# Exercise prompt
Reproduce the records below in full and without edits, omitting images.

# Data shown
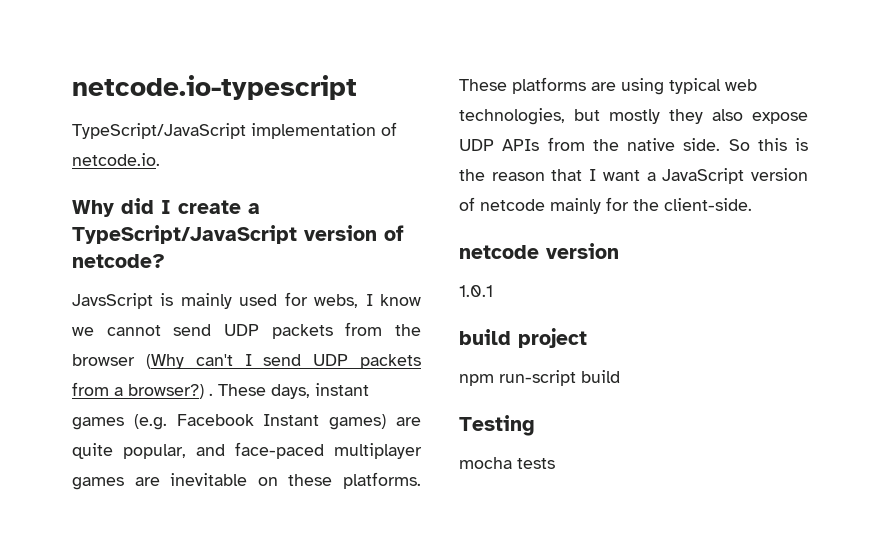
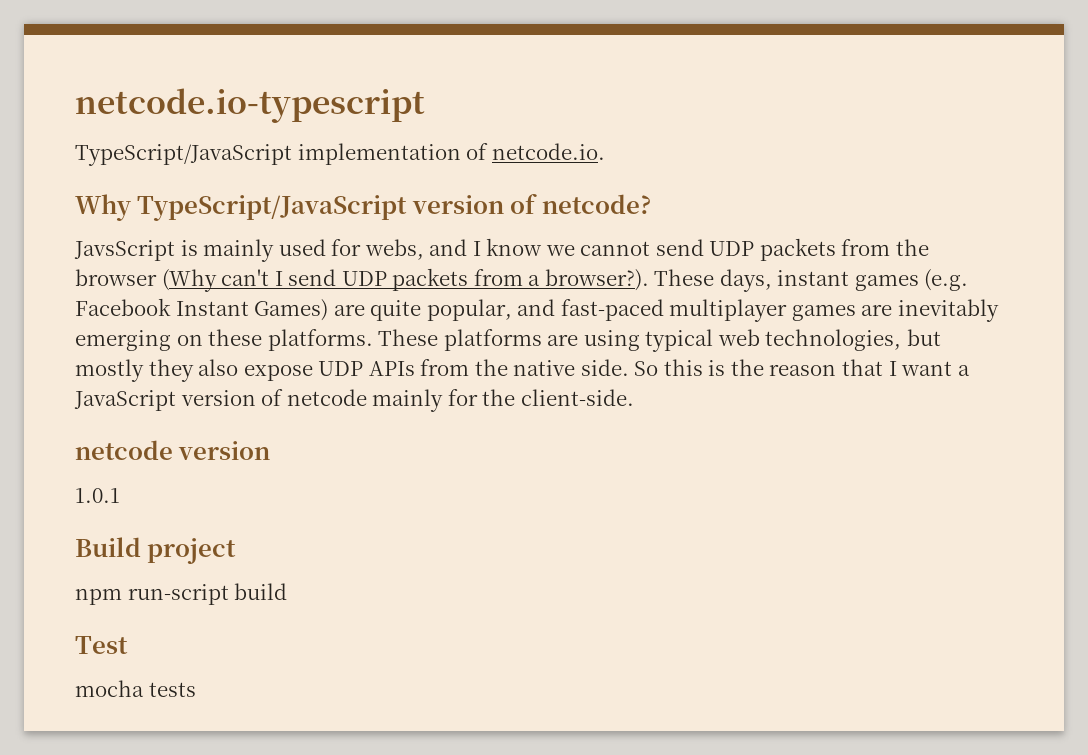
[121,198,260,214] did I create a -> (131, 207) none
(359, 301) none -> [429,239,468,256] and
[128,384,213,399] browser?) . -> [544,269,649,291] browser?).
[329,414,387,430] games) -> [254,299,329,321] Games)
[235,442,324,459] face-paced -> [560,299,664,321] fast-paced
[170,473,248,486] inevitable -> [897,299,999,322] [75,330,171,351] inevitably emerging
[459,329,511,345] build -> [75,537,141,557] Build
[459,415,535,436] Testing -> [75,636,128,654] Test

# Written answer
[121,198,260,214] did I create a -> (131, 207) none
(359, 301) none -> [429,239,468,256] and
[128,384,213,399] browser?) . -> [544,269,649,291] browser?).
[329,414,387,430] games) -> [254,299,329,321] Games)
[235,442,324,459] face-paced -> [560,299,664,321] fast-paced
[170,473,248,486] inevitable -> [897,299,999,322] [75,330,171,351] inevitably emerging
[459,329,511,345] build -> [75,537,141,557] Build
[459,415,535,436] Testing -> [75,636,128,654] Test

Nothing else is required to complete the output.